# Exercise directions:
All of the data should be restated word for word, with the pictures omitted.

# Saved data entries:
● ● ● ● ●

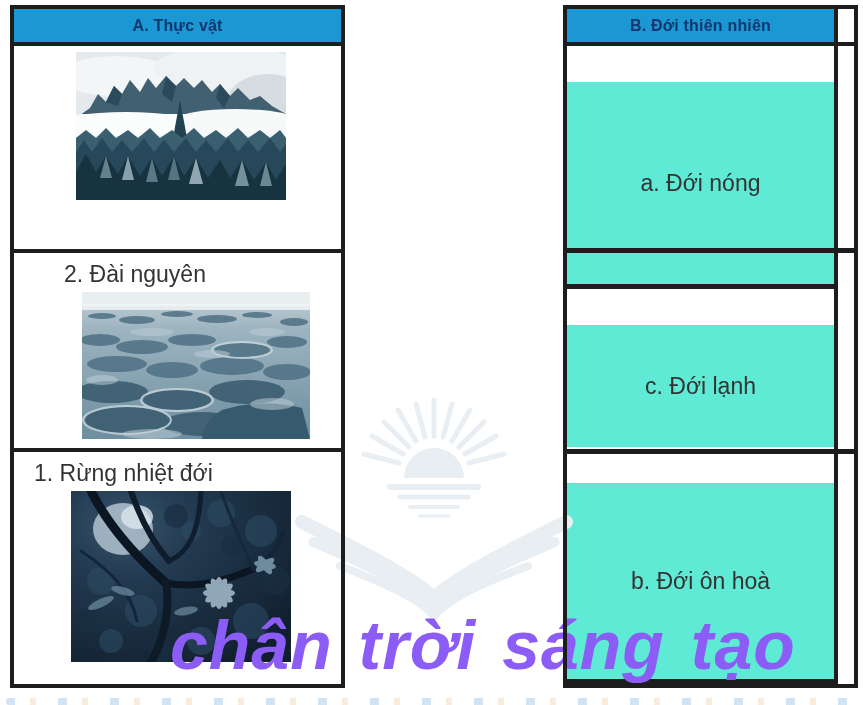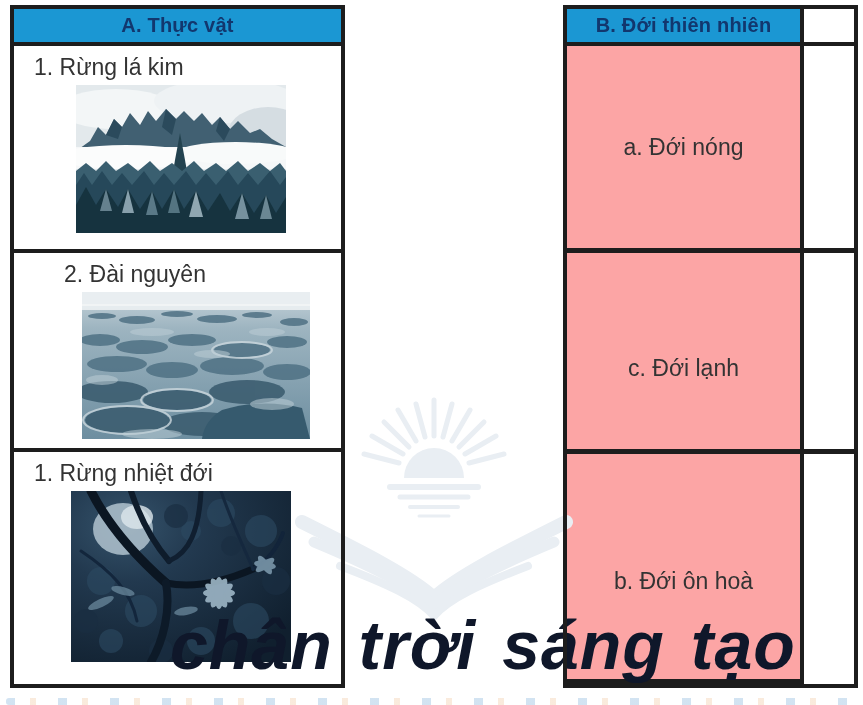"A. Thực vật" .thead { font-size: 20px -> 16px }
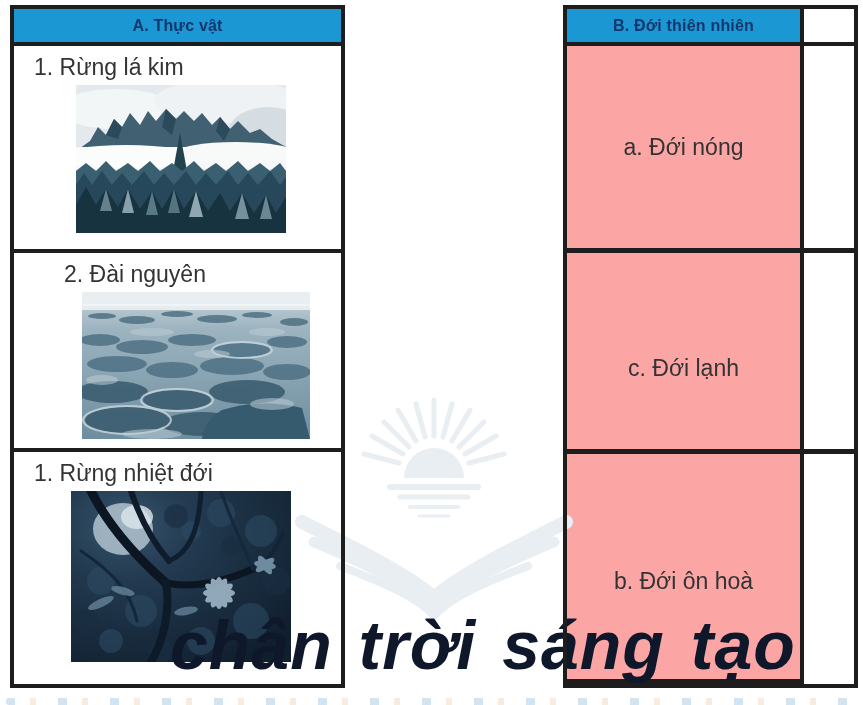"B. Đới thiên nhiên" .tbl-b { gap: none -> 36px; width: 241px -> 275px }
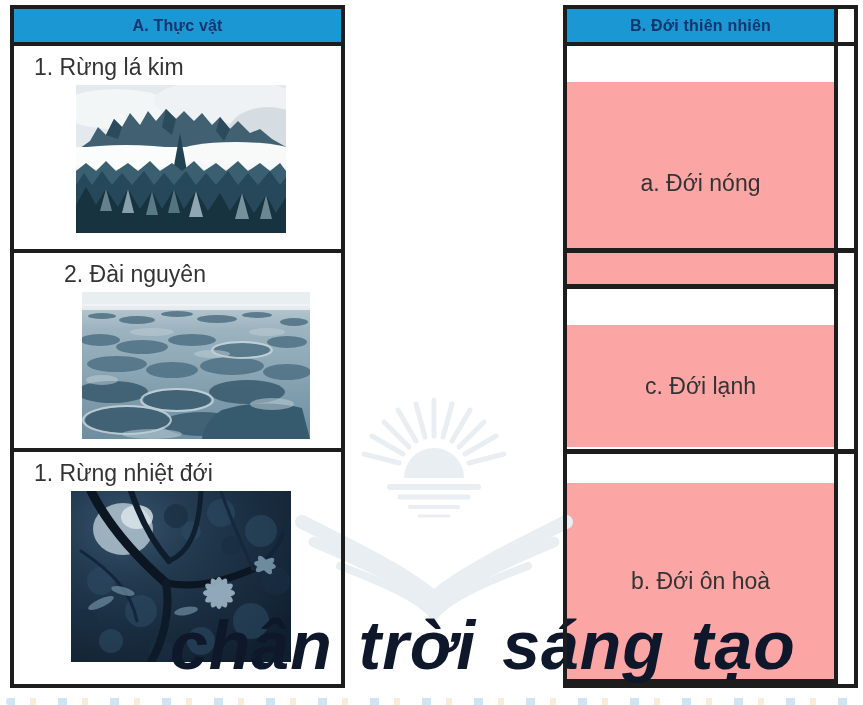"1. Rừng lá kim" span.a-label { html: <span>1. Rừng lá kim</span> -> none }
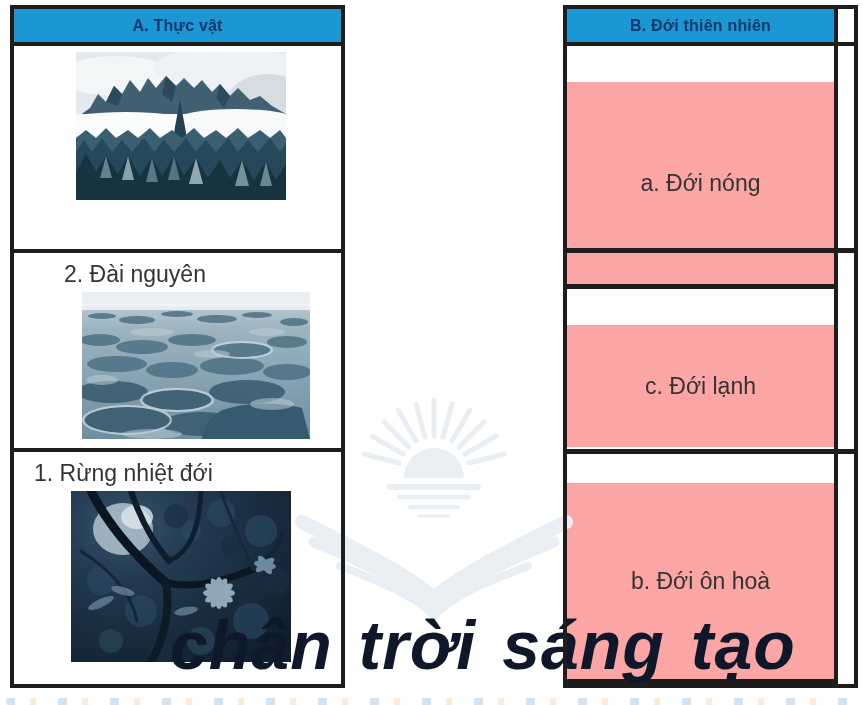"a. Đới nóng" .b-cell { background: #fca5a5 -> #5eead4 }
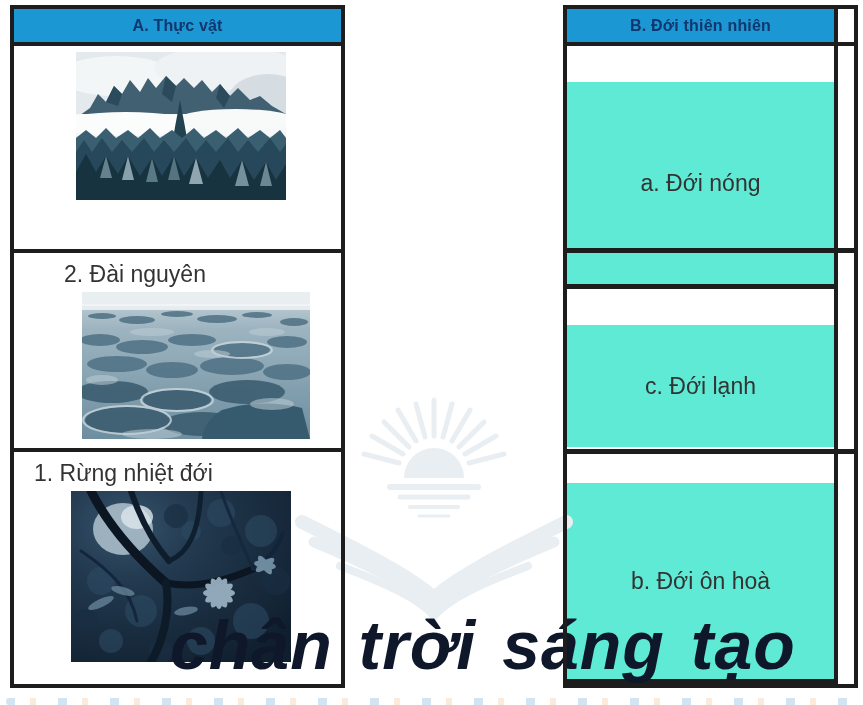"chân trời sáng tạo" .wm-text { color: #0f172a -> #8b5cf6 }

● ● ● ● ●

# Task output:
"A. Thực vật" .thead { font-size: 20px -> 16px }
"B. Đới thiên nhiên" .tbl-b { gap: none -> 36px; width: 241px -> 275px }
"1. Rừng lá kim" span.a-label { html: <span>1. Rừng lá kim</span> -> none }
"a. Đới nóng" .b-cell { background: #fca5a5 -> #5eead4 }
"chân trời sáng tạo" .wm-text { color: #0f172a -> #8b5cf6 }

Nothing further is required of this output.